Task item:
Any pictures in the records below should be skipped; write out everything else exactly.
══ Exercise data ══
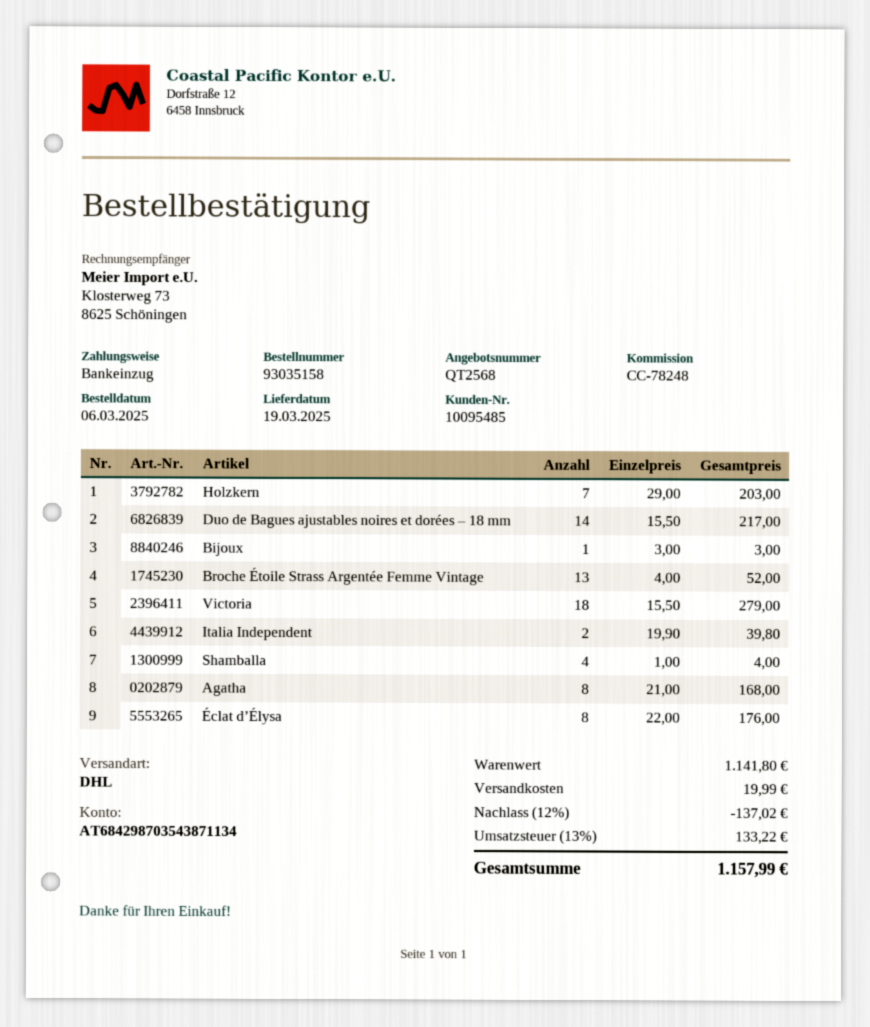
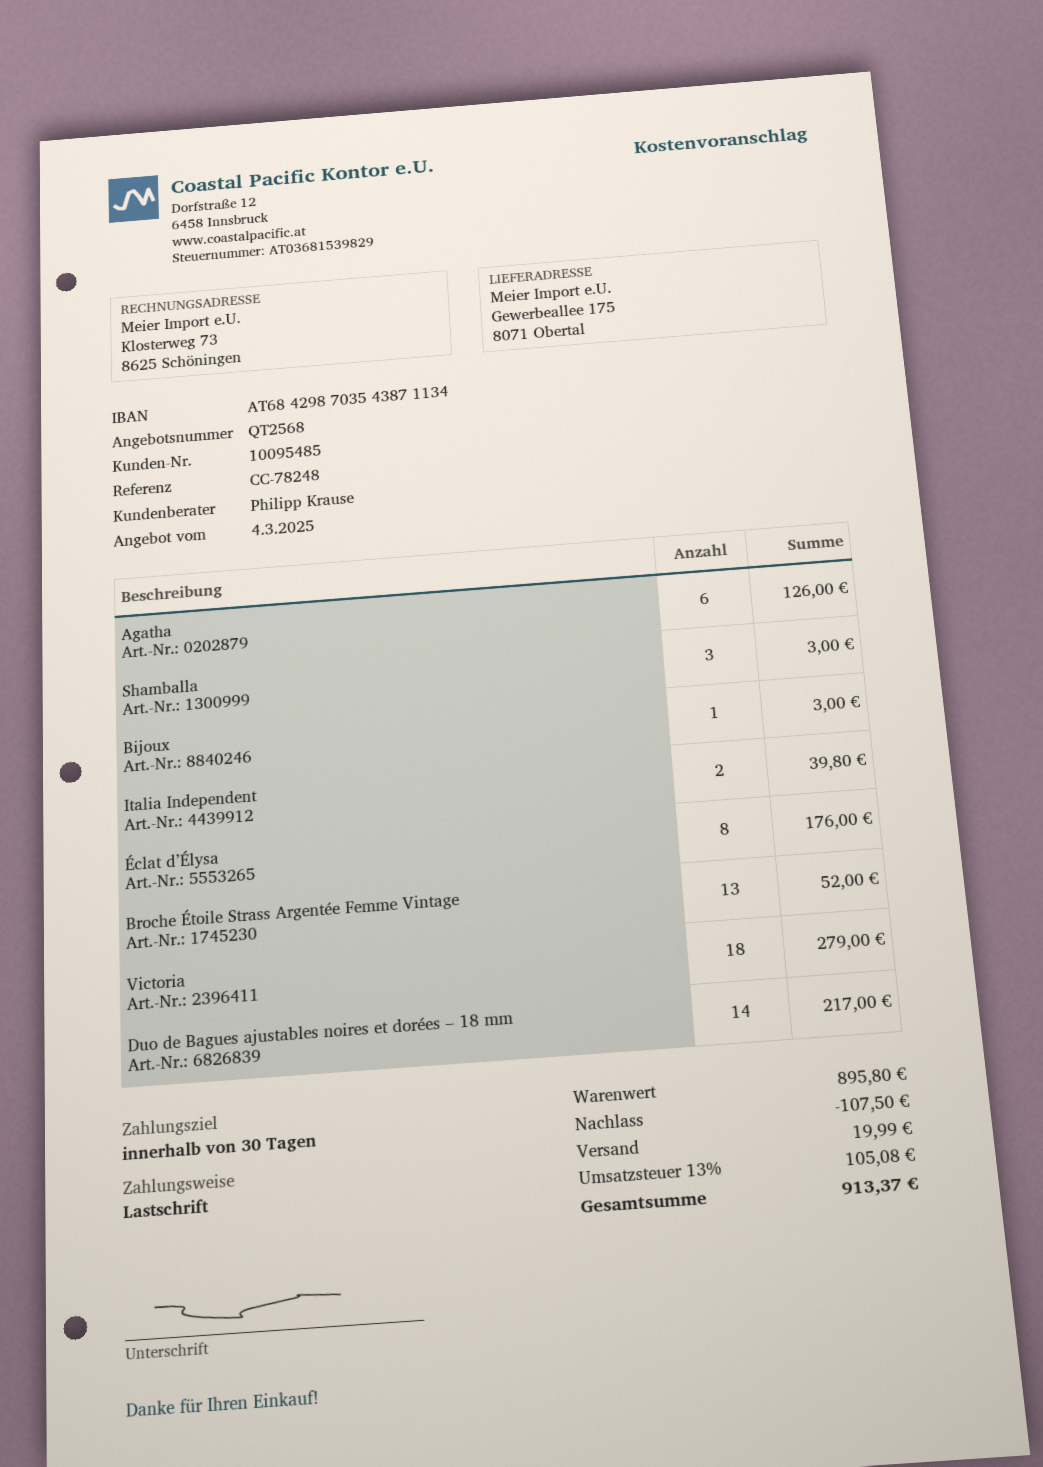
Holzkern: 7 for 203.00 -> none
Shamballa: 4 for 4.00 -> 3 for 3.00
Agatha: 8 for 168.00 -> 6 for 126.00
subtotal: 1141.80 -> 895.80
discount: 137.02 -> 107.50
tax: 13% = 133.22 -> 13% = 105.08
total: 1157.99 -> 913.37

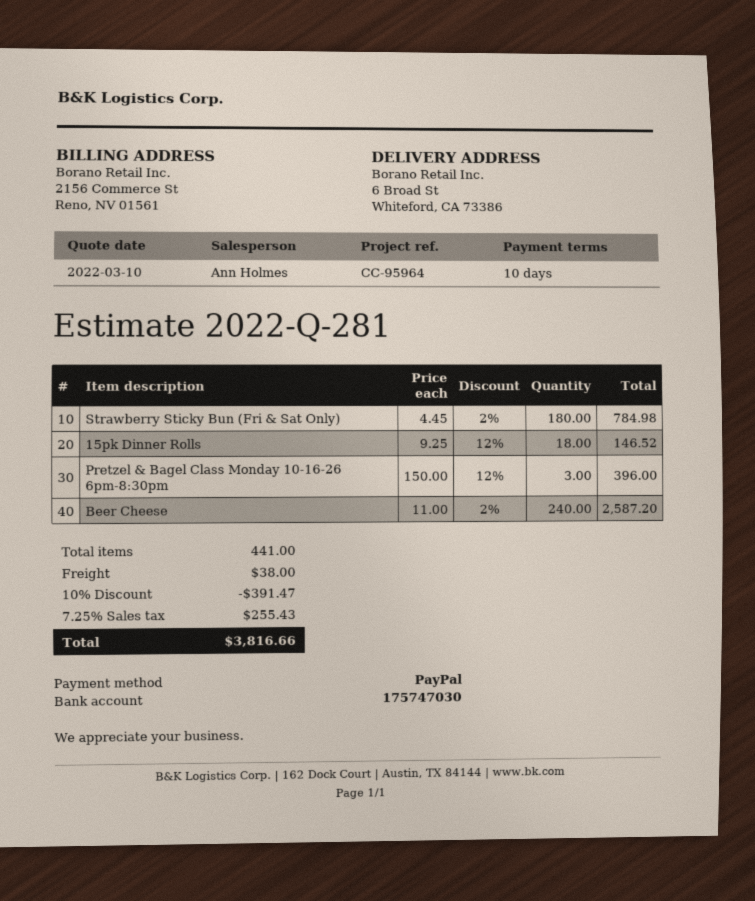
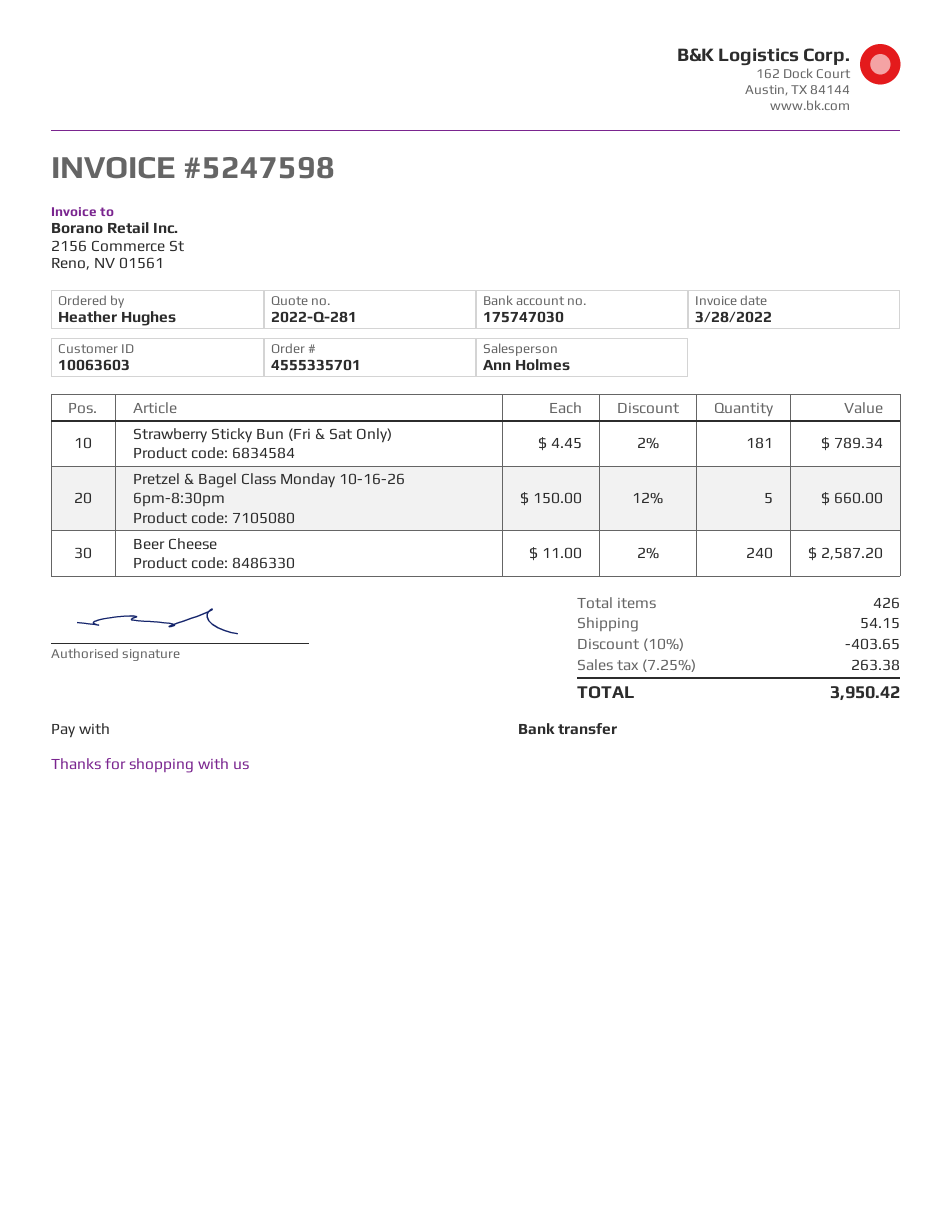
payment method: PayPal -> bank transfer
Strawberry Sticky Bun (Fri & Sat Only): 180 x 4.45 - 2% = 784.98 -> 181 x 4.45 - 2% = 789.34
15pk Dinner Rolls: 18 x 9.25 - 12% = 146.52 -> none
Pretzel & Bagel Class Monday 10-16-26 6pm-8:30pm: 3 x 150.00 - 12% = 396.00 -> 5 x 150.00 - 12% = 660.00
total quantity: 441 -> 426
discount: 10% = 391.47 -> 10% = 403.65
shipping: 38.00 -> 54.15
tax: 7.25% = 255.43 -> 7.25% = 263.38
total: 3816.66 -> 3950.42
═══
Task solution:
Holzkern: 7 for 203.00 -> none
Shamballa: 4 for 4.00 -> 3 for 3.00
Agatha: 8 for 168.00 -> 6 for 126.00
subtotal: 1141.80 -> 895.80
discount: 137.02 -> 107.50
tax: 13% = 133.22 -> 13% = 105.08
total: 1157.99 -> 913.37

payment method: PayPal -> bank transfer
Strawberry Sticky Bun (Fri & Sat Only): 180 x 4.45 - 2% = 784.98 -> 181 x 4.45 - 2% = 789.34
15pk Dinner Rolls: 18 x 9.25 - 12% = 146.52 -> none
Pretzel & Bagel Class Monday 10-16-26 6pm-8:30pm: 3 x 150.00 - 12% = 396.00 -> 5 x 150.00 - 12% = 660.00
total quantity: 441 -> 426
discount: 10% = 391.47 -> 10% = 403.65
shipping: 38.00 -> 54.15
tax: 7.25% = 255.43 -> 7.25% = 263.38
total: 3816.66 -> 3950.42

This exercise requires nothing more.